**Work to complete**
Write the listing out again word for word, leaving each picture behind.

**Supplied information**
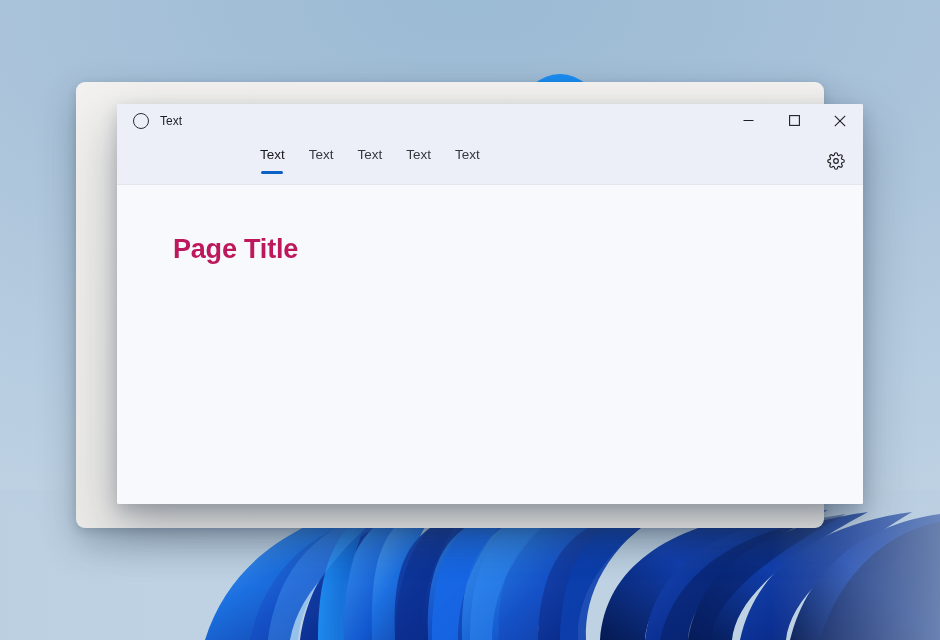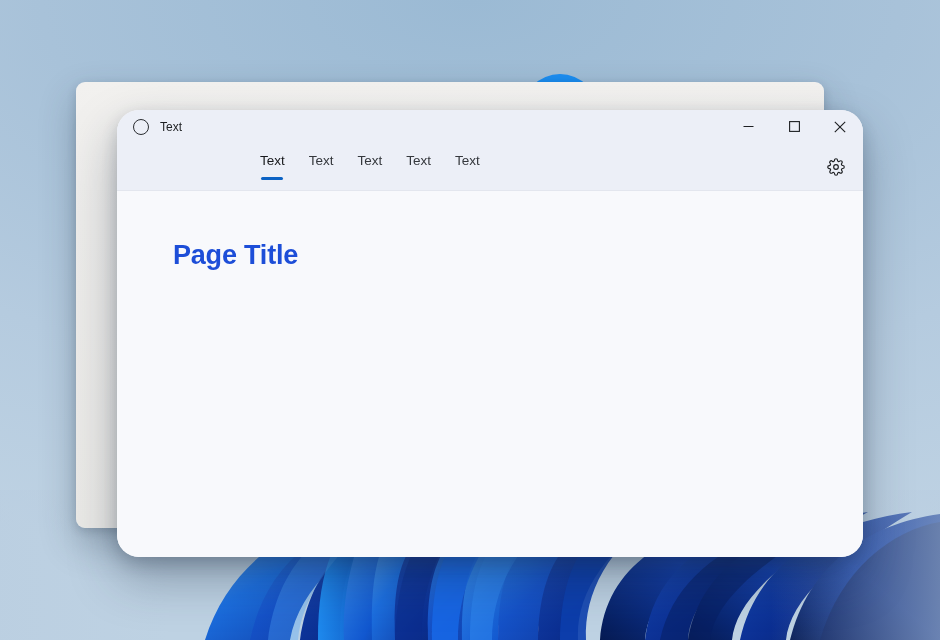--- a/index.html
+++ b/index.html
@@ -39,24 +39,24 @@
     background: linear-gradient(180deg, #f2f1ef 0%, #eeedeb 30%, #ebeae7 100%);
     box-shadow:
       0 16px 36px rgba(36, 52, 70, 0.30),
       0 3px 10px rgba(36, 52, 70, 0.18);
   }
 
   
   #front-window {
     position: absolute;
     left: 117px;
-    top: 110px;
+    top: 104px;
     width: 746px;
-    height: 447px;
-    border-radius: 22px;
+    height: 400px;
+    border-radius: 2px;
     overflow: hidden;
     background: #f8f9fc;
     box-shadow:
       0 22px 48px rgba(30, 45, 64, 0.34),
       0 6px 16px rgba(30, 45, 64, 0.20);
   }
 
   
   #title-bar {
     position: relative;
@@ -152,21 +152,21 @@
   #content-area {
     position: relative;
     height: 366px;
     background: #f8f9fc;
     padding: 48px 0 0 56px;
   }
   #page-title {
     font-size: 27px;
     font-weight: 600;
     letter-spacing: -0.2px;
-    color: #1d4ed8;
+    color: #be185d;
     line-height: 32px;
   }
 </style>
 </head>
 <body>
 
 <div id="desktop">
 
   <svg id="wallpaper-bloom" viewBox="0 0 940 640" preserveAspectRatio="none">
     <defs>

**Your solution**
--- a/index.html
+++ b/index.html
@@ -39,24 +39,24 @@
     background: linear-gradient(180deg, #f2f1ef 0%, #eeedeb 30%, #ebeae7 100%);
     box-shadow:
       0 16px 36px rgba(36, 52, 70, 0.30),
       0 3px 10px rgba(36, 52, 70, 0.18);
   }
 
   
   #front-window {
     position: absolute;
     left: 117px;
-    top: 110px;
+    top: 104px;
     width: 746px;
-    height: 447px;
-    border-radius: 22px;
+    height: 400px;
+    border-radius: 2px;
     overflow: hidden;
     background: #f8f9fc;
     box-shadow:
       0 22px 48px rgba(30, 45, 64, 0.34),
       0 6px 16px rgba(30, 45, 64, 0.20);
   }
 
   
   #title-bar {
     position: relative;
@@ -152,21 +152,21 @@
   #content-area {
     position: relative;
     height: 366px;
     background: #f8f9fc;
     padding: 48px 0 0 56px;
   }
   #page-title {
     font-size: 27px;
     font-weight: 600;
     letter-spacing: -0.2px;
-    color: #1d4ed8;
+    color: #be185d;
     line-height: 32px;
   }
 </style>
 </head>
 <body>
 
 <div id="desktop">
 
   <svg id="wallpaper-bloom" viewBox="0 0 940 640" preserveAspectRatio="none">
     <defs>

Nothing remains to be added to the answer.